The root cause seems to be this method, which makes some language-centric assumptions. It correctly calls getDateFormatString() to get the localized date format, but then it scans the format string for a number followed by a period or comma for the day component and a word followed by a period or comma for the month component. It inserts these “formats” into a hard-coded string format %s %s Y then passes it into sprintf(). Effectively, it extracts a choice of the “Month” and “Day of the month” formatting codes in this table but discards any other information from the date format.

@deryckchan, simply because the software must understand itself. The formatted date is what appears in the edit field. We do not want to show the unformated YYYY-MM-DD there as this would be even more confusing, so we show it formatted. You want to edit this, and expect the software to accept the format it was outputting before.

With no parser that is able to understand all formats (and not confuse them!) we can't output all formats.

It is possible to solve this problem without mangling date formats. For example, the Comments in local time gadget accepts a list of date format strings to parse out of talk pages (parseFormat). On a wiki whose system date format has changed over the years, it’s no big deal to accept multiple formats. As it happens, MediaWiki’s $dateFormats['vi normal date'] setting provides these formats in a sprintf()-compatible syntax.

If the goal is to accept a date in any format, that’s laudable, but it shouldn’t preclude outputting a date in the correct format. parseDate() doesn’t have to call the same function as getLocalizedDate(). getLocalizedDate() can consult $dateFormats while parseDate() continues to sniff formatting codes out of a format string.

DiscussionTools can parse (correctly) formatted dates in signatures. The Talk pages project started 3.5 years ago. Wikibase can’t parse correctly formatted dates. Wikidata started over a decade ago. What’s the difference? The signatures were already there, so the DiscussionTools developers could not tell users “you can understand these screwed-up dates, even if you loudly and unambiguously say you can’t”. Using Hungarian interface, I’ve probably never entered a single “localized” date, only ISO 8601-formatted ones, because what you call localized is not localized and unnatural (I not only write dates YMD, I also think about them YMD, writing down the day before the year takes extra effort). On display, while for most dates, one can finally figure out that they’re screwed up, 1st century AD dates are even worse: when I see 12. január 25, I immediately know it means the 25th of January of the year 12 AD – except that it doesn’t, because it means the 12th of January of the year 25 AD.

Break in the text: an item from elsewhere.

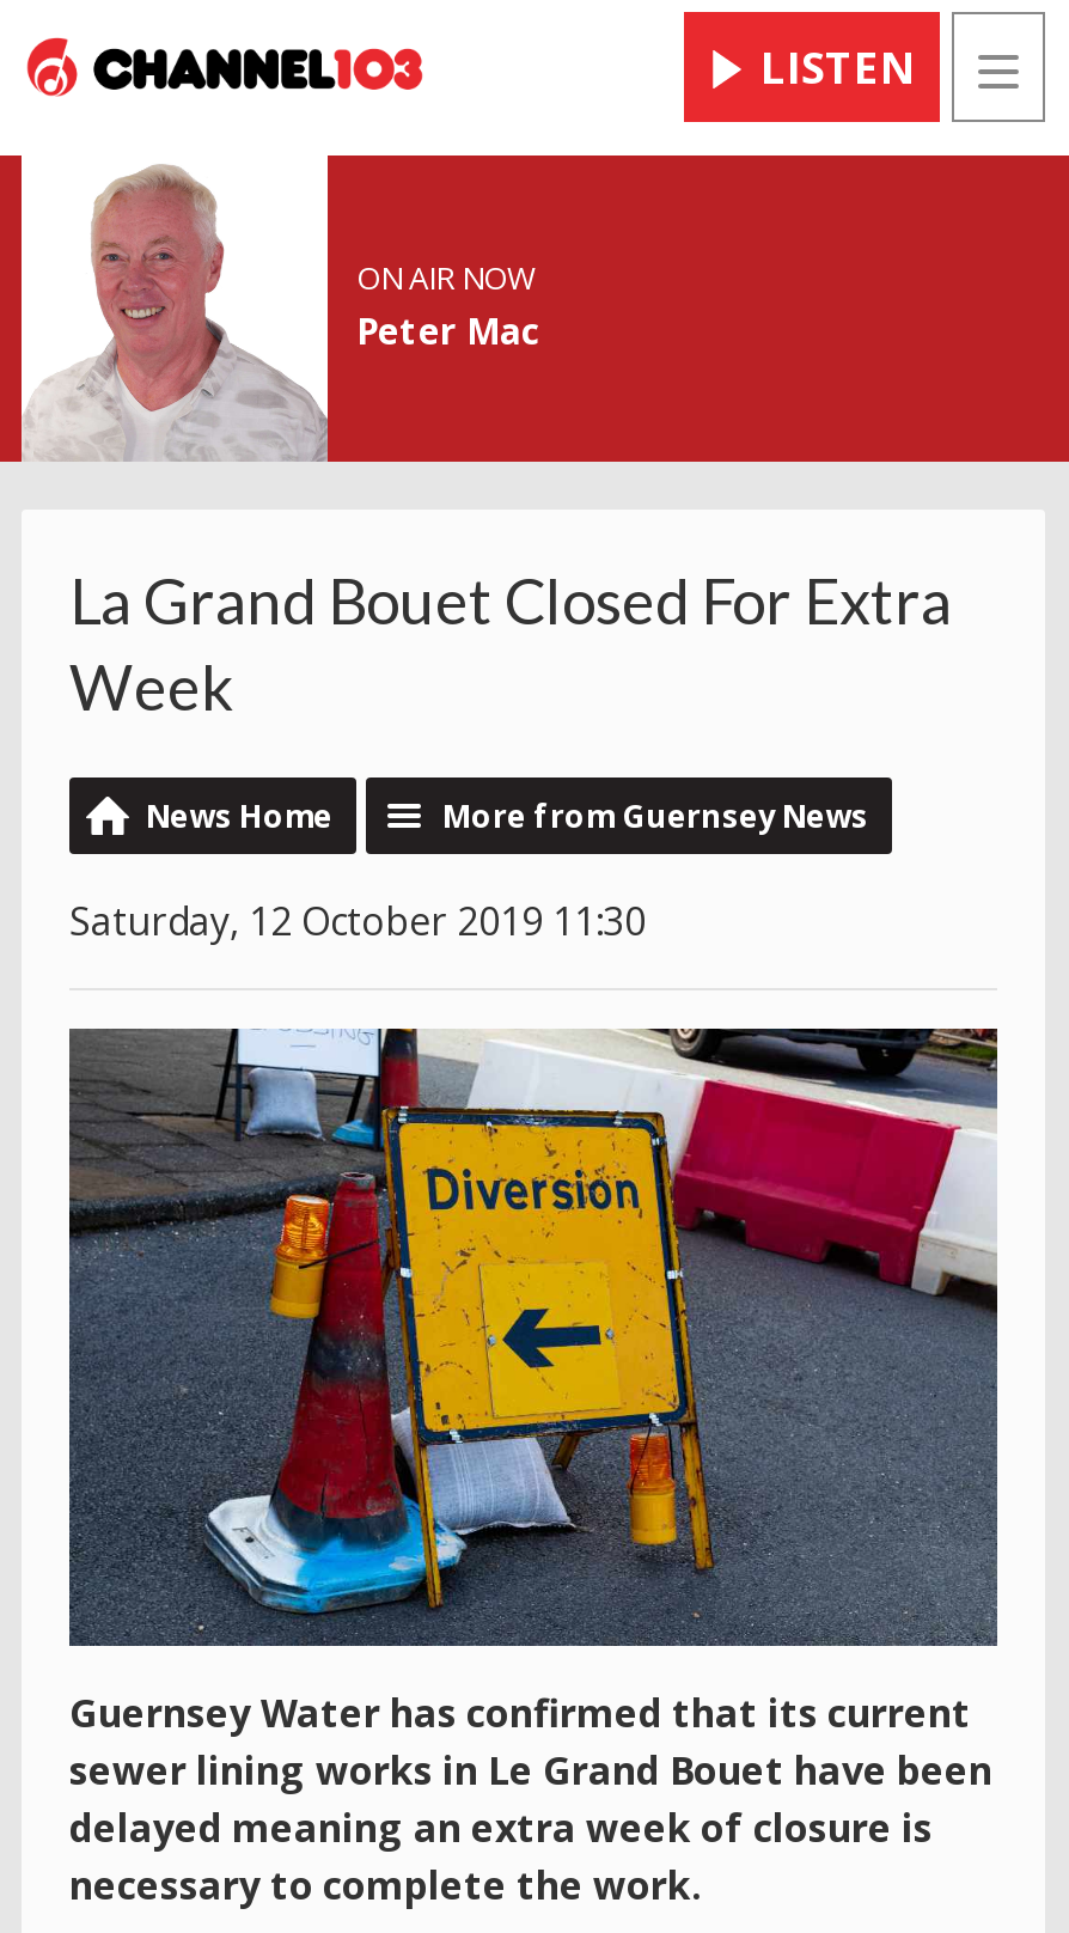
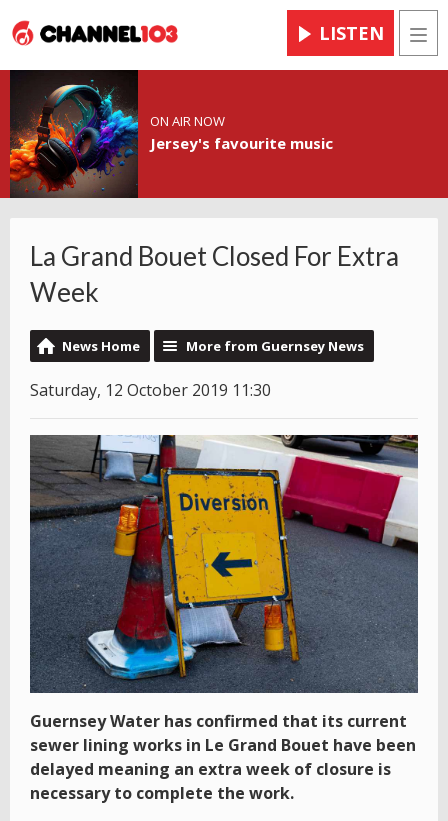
[19,156,540,462] [image] | Peter Mac -> [9,69,333,199] [image] | Jersey's favourite music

There will be a Wikidata bug triage hour on the 13th of March relating to dates which may be of interest to people subscribed to this ticket: https://www.wikidata.org/wiki/Wikidata:Events#Wikidata_bug_triage_hour

In T63958#8141945, @mxn wrote:

As things stand, dates formatted by Wikibase aren’t necessarily recognizable as dates, let alone the correct dates. For example, Wikibase formats January 25, 2002, as “25 1 2002”. [...] One might deduce that “25 1 2002” is a date in day-month-year format, but that’s hardly assured for every day of the year.

Yeah, things like 2 7 1908 are clearly ambiguous.

But we can not assume everybody understands what the month in "2017-11-10" is. This is actually the 11th of October in certain regions of the world.

According to https://en.wikipedia.org/wiki/Date_format_by_country, the only people who use yyyy-dd-mm are Uyghur speakers in China, who, it says, also use yyyy-mm-dd. CLDR does not list any yyyy-dd-mm date formats.

CLDR also defaults to yyyy-mm-dd for any language where the date format isn't defined (see the entry with ·all·others·) and yyyy-mm-dd is an international standard, so many people are likely to have come across it at some point, even if it's not the format they normally use.

I think it should either use yyyy-mm-dd as the default if it doesn't know how to format the date, or it should display the date in the next fallback language that it does know how to format... but it seems it doesn't actually know how to format dates in any language, it just uses "dd month yyyy" for everything and hopes for the best?